Year of the Ox and Chinese words and idioms associated with the ox

Miss Cow

Yes, Miss Cow!

In Taiwan, many names of places and people are Romanized using the Wade–Giles system, which spells the G sound as K. Therefore, (Gāo), the last name of one of my classmates at an English-speaking girls high school is spelled as Kao. As our science teacher chose to address us by our last names, each time he called upon my friend to answer a question, all we heard was: “Miss Cow, Miss Cow!”

The Chinese generally respect oxen and cows as loyal and hard working beast of burdern. Many from the older generations refuse to eat beef for this reason. On the other hand, just like in western culture, oxen and cows are not considered intelligent animals. The Chinse word for “dumb ox” is 笨牛 (bèn niú). In the movie “The Butterfly Lovers”, when it finally dawned on the main male character that the “pal” he adored had been dropping hint after hint that she was actually a young lady disguised as a young man, he slapped his own forehead and exclaimed,

我是個大笨牛, 大笨牛!
Wǒ shì ge dà bèn niú, ge dà bèn niú!
I’m such a big fool, such a big fool!

Soon it will be 牛年 (niúnián), or Year of the Ox. Per the Chinese zodiac, people born in the Year of the Ox tend to be strong, diligent, reliable, faithful and patient. However, they can also be opinionated and stubborn, as indicated by the expression 牛脾气 (niúpíqi) representing bullheadedness, stubborn temperament or obstinacy.

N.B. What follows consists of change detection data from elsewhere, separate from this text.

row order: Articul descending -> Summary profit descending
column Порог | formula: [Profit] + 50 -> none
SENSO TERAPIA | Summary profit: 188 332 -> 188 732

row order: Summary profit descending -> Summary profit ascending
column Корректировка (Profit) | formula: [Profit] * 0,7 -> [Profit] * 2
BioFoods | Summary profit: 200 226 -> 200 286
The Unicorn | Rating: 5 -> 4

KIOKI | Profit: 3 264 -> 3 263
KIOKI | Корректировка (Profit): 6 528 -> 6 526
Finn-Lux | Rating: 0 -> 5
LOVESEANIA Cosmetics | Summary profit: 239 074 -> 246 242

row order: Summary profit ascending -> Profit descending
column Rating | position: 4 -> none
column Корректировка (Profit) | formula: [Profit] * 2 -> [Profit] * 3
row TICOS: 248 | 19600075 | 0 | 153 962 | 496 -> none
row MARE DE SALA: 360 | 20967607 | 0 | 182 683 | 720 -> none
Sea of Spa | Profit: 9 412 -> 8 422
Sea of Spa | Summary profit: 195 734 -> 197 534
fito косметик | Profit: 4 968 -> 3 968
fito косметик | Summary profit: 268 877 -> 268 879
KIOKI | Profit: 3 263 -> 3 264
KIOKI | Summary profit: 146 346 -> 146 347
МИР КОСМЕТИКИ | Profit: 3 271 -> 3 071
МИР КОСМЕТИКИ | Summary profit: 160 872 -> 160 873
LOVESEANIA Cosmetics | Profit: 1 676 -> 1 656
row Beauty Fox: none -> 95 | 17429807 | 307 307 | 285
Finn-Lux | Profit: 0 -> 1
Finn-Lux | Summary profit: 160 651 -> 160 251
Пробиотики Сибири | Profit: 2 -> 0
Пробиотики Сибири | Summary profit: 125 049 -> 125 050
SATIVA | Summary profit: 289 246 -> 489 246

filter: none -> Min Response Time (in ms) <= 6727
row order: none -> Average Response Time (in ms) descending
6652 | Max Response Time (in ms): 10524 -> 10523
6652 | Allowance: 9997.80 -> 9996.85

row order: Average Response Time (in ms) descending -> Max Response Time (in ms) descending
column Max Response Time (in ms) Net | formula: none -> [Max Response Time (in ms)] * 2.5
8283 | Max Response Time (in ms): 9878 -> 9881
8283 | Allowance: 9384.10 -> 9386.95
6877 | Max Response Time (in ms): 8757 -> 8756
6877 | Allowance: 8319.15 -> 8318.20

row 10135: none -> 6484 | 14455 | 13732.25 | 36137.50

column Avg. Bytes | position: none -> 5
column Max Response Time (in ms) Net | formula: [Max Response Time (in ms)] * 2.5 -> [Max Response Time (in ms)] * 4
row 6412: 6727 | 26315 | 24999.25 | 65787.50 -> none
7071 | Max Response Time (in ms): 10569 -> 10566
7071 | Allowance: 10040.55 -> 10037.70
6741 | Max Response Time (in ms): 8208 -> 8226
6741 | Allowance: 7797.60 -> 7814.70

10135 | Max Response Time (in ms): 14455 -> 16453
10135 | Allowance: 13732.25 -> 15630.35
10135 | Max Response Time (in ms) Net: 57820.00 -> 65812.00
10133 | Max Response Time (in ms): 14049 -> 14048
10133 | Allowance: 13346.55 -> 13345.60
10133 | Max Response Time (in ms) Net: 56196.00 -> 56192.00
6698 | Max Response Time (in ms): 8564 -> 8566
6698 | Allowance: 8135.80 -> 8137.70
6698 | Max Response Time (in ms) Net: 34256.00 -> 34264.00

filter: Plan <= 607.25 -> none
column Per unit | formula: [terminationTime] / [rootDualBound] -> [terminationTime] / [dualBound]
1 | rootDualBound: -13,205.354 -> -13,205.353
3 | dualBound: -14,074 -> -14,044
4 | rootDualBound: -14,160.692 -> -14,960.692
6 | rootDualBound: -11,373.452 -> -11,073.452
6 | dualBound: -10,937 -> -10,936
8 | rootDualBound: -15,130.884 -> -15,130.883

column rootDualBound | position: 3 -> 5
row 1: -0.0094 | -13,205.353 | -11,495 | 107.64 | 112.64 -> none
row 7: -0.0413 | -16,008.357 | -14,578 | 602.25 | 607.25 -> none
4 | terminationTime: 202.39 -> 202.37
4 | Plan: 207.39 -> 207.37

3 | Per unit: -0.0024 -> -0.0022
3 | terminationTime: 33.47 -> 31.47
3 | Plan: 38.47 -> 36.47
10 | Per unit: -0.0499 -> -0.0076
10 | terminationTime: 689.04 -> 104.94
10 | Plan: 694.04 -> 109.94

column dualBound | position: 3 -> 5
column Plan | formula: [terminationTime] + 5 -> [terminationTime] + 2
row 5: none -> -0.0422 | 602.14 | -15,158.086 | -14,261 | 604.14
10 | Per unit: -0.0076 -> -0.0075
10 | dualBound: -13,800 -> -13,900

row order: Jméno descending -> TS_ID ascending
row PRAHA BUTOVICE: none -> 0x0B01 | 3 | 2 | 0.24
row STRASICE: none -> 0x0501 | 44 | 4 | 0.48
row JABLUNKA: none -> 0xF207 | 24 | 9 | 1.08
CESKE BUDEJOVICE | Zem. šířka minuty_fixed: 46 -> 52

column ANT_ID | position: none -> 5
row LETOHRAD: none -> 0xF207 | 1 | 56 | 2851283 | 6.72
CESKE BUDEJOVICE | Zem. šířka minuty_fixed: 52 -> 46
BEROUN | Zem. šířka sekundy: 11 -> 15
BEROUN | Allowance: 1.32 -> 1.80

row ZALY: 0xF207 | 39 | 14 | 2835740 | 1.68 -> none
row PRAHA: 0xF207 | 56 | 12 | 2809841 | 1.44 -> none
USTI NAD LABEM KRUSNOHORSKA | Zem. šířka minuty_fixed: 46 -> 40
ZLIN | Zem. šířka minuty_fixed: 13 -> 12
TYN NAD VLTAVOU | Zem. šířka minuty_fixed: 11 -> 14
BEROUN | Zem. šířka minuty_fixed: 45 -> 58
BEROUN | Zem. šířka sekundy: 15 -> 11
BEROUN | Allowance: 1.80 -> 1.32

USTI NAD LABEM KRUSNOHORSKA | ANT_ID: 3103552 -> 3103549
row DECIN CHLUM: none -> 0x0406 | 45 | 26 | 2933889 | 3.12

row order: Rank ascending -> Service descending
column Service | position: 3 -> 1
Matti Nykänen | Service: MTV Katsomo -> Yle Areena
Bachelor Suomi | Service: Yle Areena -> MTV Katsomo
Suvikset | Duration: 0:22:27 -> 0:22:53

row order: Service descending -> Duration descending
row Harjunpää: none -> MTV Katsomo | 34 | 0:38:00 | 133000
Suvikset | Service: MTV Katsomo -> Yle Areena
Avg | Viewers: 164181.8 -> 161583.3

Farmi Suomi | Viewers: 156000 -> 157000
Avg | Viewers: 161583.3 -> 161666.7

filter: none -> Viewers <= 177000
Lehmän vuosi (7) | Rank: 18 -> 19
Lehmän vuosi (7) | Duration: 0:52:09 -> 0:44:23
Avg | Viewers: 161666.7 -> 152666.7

(niú) is a word radical that appears in many Chinese words, such as (wù thing, matter, substance) or (mù to tend to a herd.) Can you find a few other words that take on this radical?

公牛 (gōngniú) is a bull or an ox. 母牛 (mǔniú) is a cow. 乳牛 (rǔniú) is a dairy cow. 水牛 (shuǐniú) is a water buffalo.

黄牛 (huángniú) is a yellowish brown ox usually employed in pulling carts. This word has a couple special connotations. As a noun, it could refer to a ticket scalper. In Taiwan, it can be used as a verb that means to fail to keep one’s word or to fail to show up.

好的, 你明天来接我; 不可以黄牛喔!
Hǎode, nǐ míngtiān lái jiē wǒ; bù kěyǐ huángniú ō!
All right, come tomorrow to pick me up; don’t weasel out!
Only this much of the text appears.